Look, Ari! He too is a race car driver! Maybe we’ll see him as the Bachelor in 2037!
Also, I’m kind of bitter just like the rest of Bachelor Nation.
Did you not watch the last season of The Bachelorette?! Everyone worth their spray tan, gel manicures, and sew-in hair extensions (and hello! That is ALL OF US!) know Peter should have been the next Bachelor! I mean come on! A nice mid-west boy, sweet family, can hang with a baby on a kitchen floor, and might be the most beautiful man in the world NEXT TO MY HUSBAND OF COURSE!
But seriously, did we all not love Peter? Like love him so much we kind of wanted to yell BACK OFF, HO every time Rachel pulled him aside for a little one on one time?
And sure, maybe Mike Fleiss and every producer who has ever manipulated a grown-ass adult into crying in the back of a limo hated the fact that darling Peter couldn’t, wouldn’t propose to a woman he met SIX WEEKS AGO because, “this shit is cray!” (I’m paraphrasing, but that’s basically what he said) even though he really liked her and was totally willing to, you know, date her in the real world and see if they could fall in love without the Northern Lights and helicopters and maintaining a steady buzz for 63 days straight.
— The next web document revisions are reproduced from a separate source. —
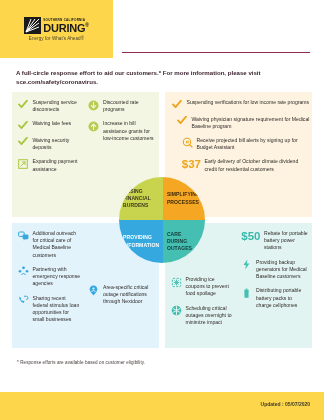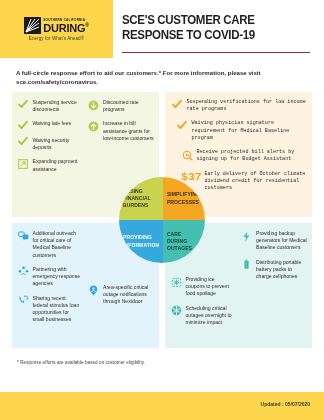--- a/index.html
+++ b/index.html
@@ -149,23 +149,20 @@
             </svg>
           </span>
           <span class="logo-words">
             <span class="logo-sup">SOUTHERN CALIFORNIA</span>
             <span class="logo-name"><span>DURING</span><sup>®</sup></span>
           </span>
         </div>
         <div class="logo-tag">Energy for What's Ahead®</div>
       </div>
     </div>
-    <div class="header-title">
-      <h1>SCE'S CUSTOMER CARE RESPONSE TO COVID-19</h1>
-    </div>
     <div class="title-rule"></div>
   </div>
 
   <div class="intro">A full-circle response effort to aid our customers.* For more information, please visit sce.com/safety/coronavirus.</div>
 
   <div class="grid">
 
     <div class="panel p-tl">
       <div class="cols">
         <div class="col">
@@ -220,21 +217,21 @@
                   <path d="M5.5 8.6 L5.5 3.4 M3.4 5.4 L5.5 3.1 L7.6 5.4" fill="none" stroke="#f4f6e4" stroke-width="1.1" stroke-linecap="round" stroke-linejoin="round"></path>
                 </svg>
             </span>
             <span class="txt">Increase in bill assistance grants for low-income customers</span>
           </div>
         </div>
       </div>
     </div>
 
     <div class="panel p-tr">
-      <div class="col" style="padding:7px 2px 4px 6px;font-family:Liberation Mono, monospace;">
+      <div class="col" style="padding:7px 2px 4px 6px;">
         <div class="item">
           <span class="ico">
             <svg width="10" height="9" viewBox="0 0 10 9">
                 <path d="M1 4.4 L3.5 7.2 L9 0.7" fill="none" stroke="#f0a41d" stroke-width="1.8" stroke-linecap="round" stroke-linejoin="round"></path>
               </svg>
           </span>
           <span class="txt">Suspending verifications for low income rate programs</span>
         </div>
         <div class="item ind-1">
           <span class="ico">
@@ -328,20 +325,24 @@
               <svg width="11" height="11" viewBox="0 0 11 11">
                   <circle cx="5.5" cy="5.5" r="4.8" fill="#45bfb2"></circle>
                   <path d="M5.5 1.6 L5.5 9.4 M2.1 3.6 L8.9 7.4 M2.1 7.4 L8.9 3.6" stroke="#e2f4f1" stroke-width="1" stroke-linecap="round"></path>
                 </svg>
             </span>
             <span class="txt">Scheduling critical outages overnight to minimize impact</span>
           </div>
         </div>
         <div class="col right">
           <div class="item">
+            <span class="amt-wrap amount amt-teal">$50</span>
+            <span class="txt">Rebate for portable battery power stations</span>
+          </div>
+          <div class="item">
             <span class="ico">
               <svg width="11" height="11" viewBox="0 0 11 11">
                   <path d="M6.4 0.6 L2.4 6.1 L4.9 6.1 L4.2 10.4 L8.4 4.6 L5.8 4.6 Z" fill="#45bfb2"></path>
                 </svg>
             </span>
             <span class="txt">Providing backup generators for Medical Baseline customers</span>
           </div>
           <div class="item">
             <span class="ico">
               <svg width="11" height="11" viewBox="0 0 11 11">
But God dammit, Rachel. You were NOT leaving this show without a proposal. This was not a reality show so much as a game show. You would take home the prize and maybe a fancy Bosch dishwasher and trip to Sedona. You were getting your ring! One that promised marriage! And babies! And would make your father come out of hiding and show his sad, embarrassed face on national TV! So you went with the sure thing– the creepy, hairy Miami dude even though your family was skeeved out by him and HE DID NOT GET ON THE KITCHEN FLOOR WITH A BABY!
Bryan’s all like, “Uhhhhhh I love you so much! I’ve loved you in all my past lives! I’m gonna propose to you as soon as I get out of the limo!” Rachel, you cried your fake eyelashes right off your face when Peter said he wasn’t 100% sure he could propose the NEXT DAY! I didn’t even know that was possible, but there they were right on the floor of his hotel room like caterpillars murdered by mascara. Clearly you were into the guy! Like waaaaaaaay in! But whatevs. That’s cool. 13 minutes later you’re on a mountaintop saying yes to Miami Lice when he got down on one knee with a tacky Neil Lane sparkler. Even Neil Lane was all like “Whoa! This guy? Not the super hot trainer dude?”
So yeah, even though we all wanted Peter (but secretly not really because it’s just better for all of us if the guy stays single) you cannot call bullshit on a show’s entire premise and get to be the next star of said bullshitty show. That’s showbiz!
Okay, fine! I’ll watch this season, but only because I have friends who watch it too and I don’t want to let them down. Also FOMO. But I’m not dedicating my life, my life, to recapping the season.
Unless I feel like it.
But that’s unlikely.
But it could happen.
You never know.
2 Replies to “Breaking up with The Bachelor (NOT REALLY, JUST SORT OF KIDDING! STAND DOWN!)”
Trying to be a Fanzzanoble (did you see what I did there?), I did my best to watch as many Hallmark Christmas movies as I could with limited pointing out of plot/logic holes. And yes, I did get a little weepy at the end of most.
In one of the last movies we watched, there was an ad for the new Bachelor. Oh good, Shelly should be amping up for the new season…until I read this. Now I’m not sure if I should pretend to not watch The Bach while cleaning up from dinner, or just go ahead and not watch.
Then I saw Raven helping one of the new contestants pick out what to wear for her big unveiling to Bachelor Nation, and well, looks like I’ll be watching, while pretending not to watch. But I’m going to need your blogging if I’m going to make it all the way. Please help.